My husband and I also played with the materials.

Parents' rocks

The top four are mine, and the bottom two (the ones that inspired N) are my husband’s. I experimented with stamping on the rocks (which worked so-so, since the rocks weren’t perfectly flat).

This is a relaxing, open-ended activity that is easily adjusted for all age levels. And if you and your kids are compulsive rock collectors (as we are!) it’s a fun way to turn your finds into creative canvases.

Carving Stamps

Note: This is suitable for elementary students & older. In the next post I’ll show how I modified things so my three-year-old could make a stamp, too.

Materials: Speedball Speedy Carve block (cut into smaller pieces); set of linoleum cutting tools; paper and pencil; bone folder (optional); x-acto knife (optional); block, cork, or something similar for a handle, and glue (optional)

I began experimenting with stamp carving last year, and, if you haven’t tried it before, I can tell you that it’s easier than you might think to get good results. I have a tutorial here, and that is the process I led my kids through, too. However, I stressed a couple of points:

* Fingers have to stay on the edge of the carving block, not on top of it, while carving, because if the carving tool slips, we don’t want it scooping out any finger bits.

* Always carve away from yourself, directly away, not at an angle. Turn the block as necessary. The tools are designed to be pushed away as they scoop. Plus, it’s safer.
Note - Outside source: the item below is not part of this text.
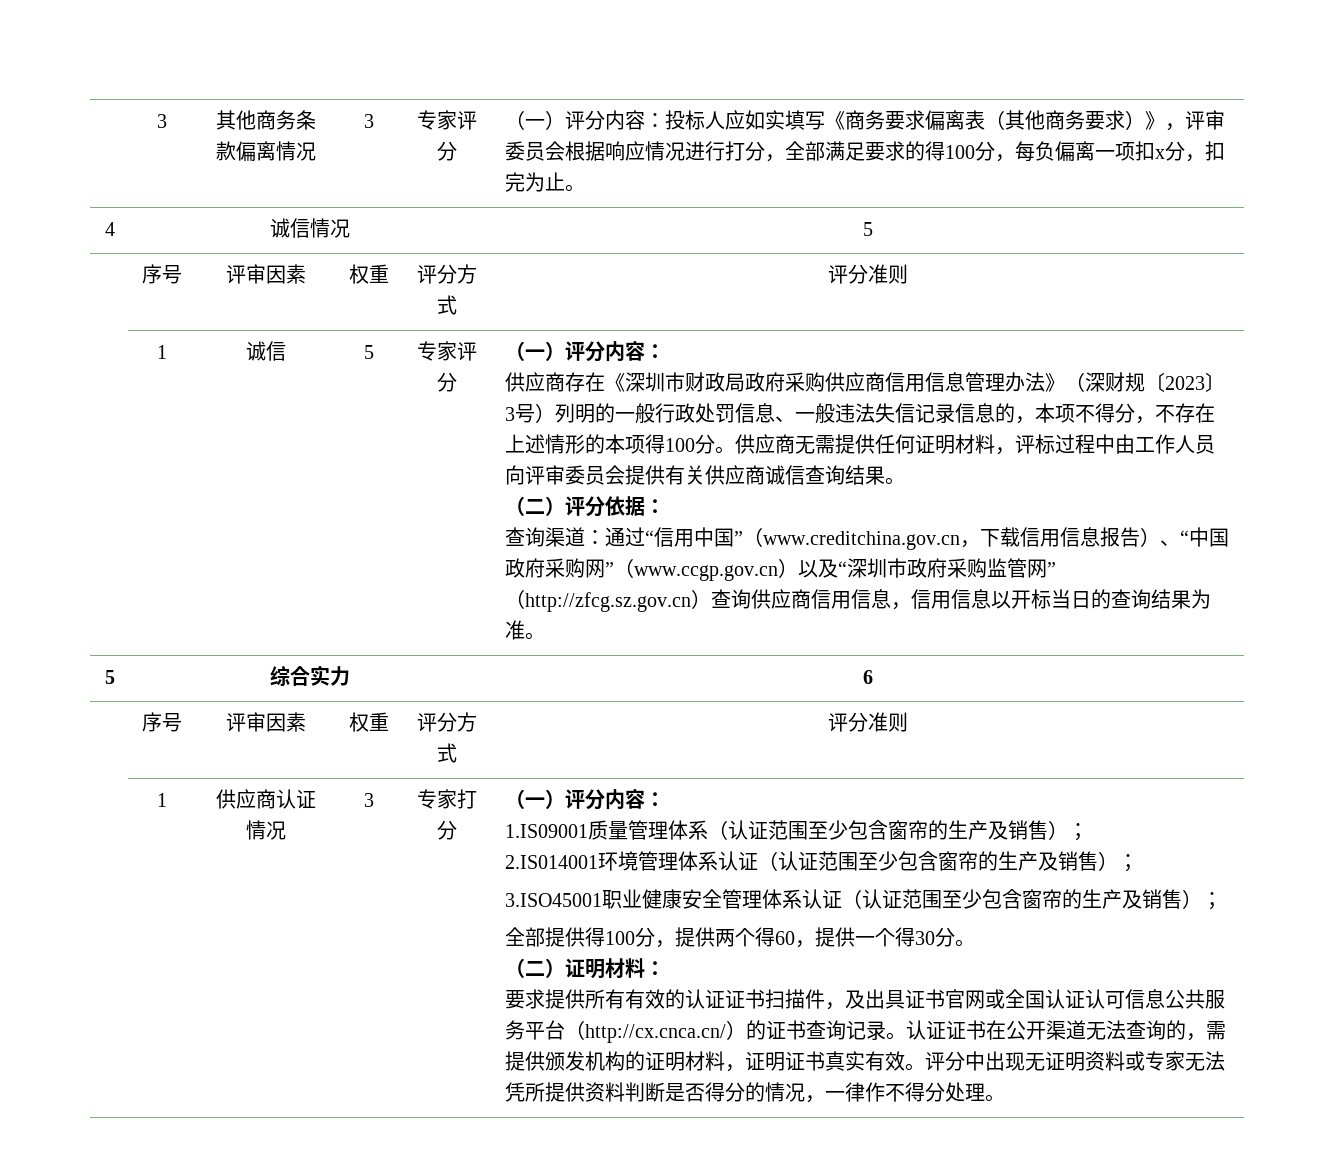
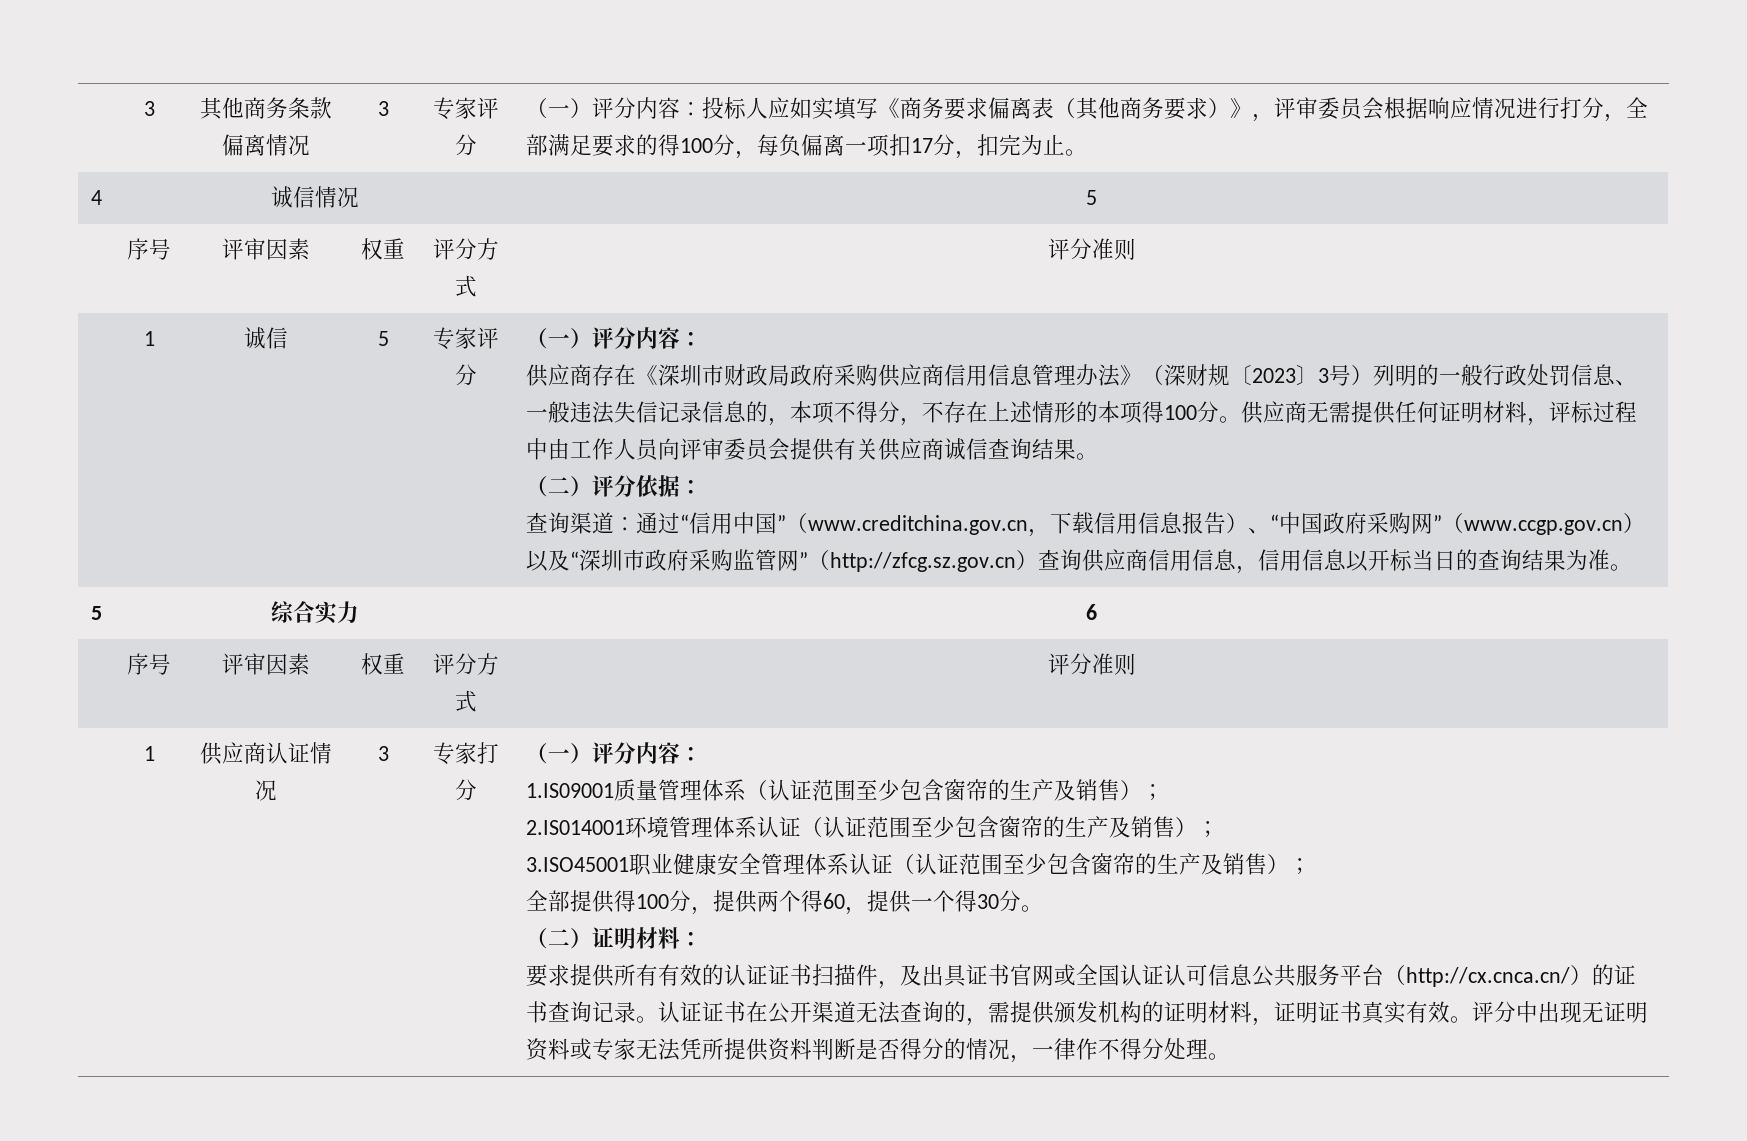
- （一）评分内容：投标人应如实填写《商务要求偏离表（其他商务要求）》，评审委员会根据响应情况进行打分，全部满足要求的得100分，每负偏离一项扣x分，扣完为止。
+ （一）评分内容：投标人应如实填写《商务要求偏离表（其他商务要求）》，评审委员会根据响应情况进行打分，全部满足要求的得100分，每负偏离一项扣17分，扣完为止。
Also, using a scrap of rubber, I showed the boys how to use the tool before handing it over. I found all my supplies at a local chain craft store (near the stamps and scrap-booking section), and both cutting sets were purchased with a 50% off coupon, so it wasn’t too expensive to have one for each child. You can also find stamp carving supplies at a fine arts store.

Okay, let’s begin! First, using a metal straight edge and an x-acto knife, I cut the block into smaller pieces. After each boy chose a size, I traced his block onto a piece of paper several times. The boys then sketched their ideas into these squares, so they knew the size they were working with. Once they had sketches they were pleased with, I had them go over the lines with the pencil so they were darker, and then we burnished the sketch onto the carving block. (Details are in the tutorial.)

Now it’s time to carve!

Below, N works on his stamp, his sketch of the Hero Factory shield. Yes, his fingers are on the block, but at least on the near side of the tool. I did need to remind him more than once not to carve towards his fingers.

Here, V has inked and stamped his carving, so he can see what still needs to be carved away.

N’s finished Hero Factory stamp is at the top of this post, and here is V’s initial with a lightning bolt:

This activity is something that requires supervision and knowledge of your own kids. V, age 10, had no problems using the tools safely and well. N, age 7, needed much closer supervision and some help finishing his stamp. But the immediate thrill of sketching an idea and turning it into a stamp really can’t be beat. I love it every single time, and it’s really fun to share this thrill with my kids.

Note: V decided to leave his block as is. N wanted me to cut around the perimeter of his–which I did with the x-acto knife–and then we glued it to a wooden block to use as a handle. Trimming around the outside edge can eliminate the need to carve away all the excess outside the design, but it doesn’t work for all designs. I use a waterproof glue, because I like to rinse our stamps after we use them.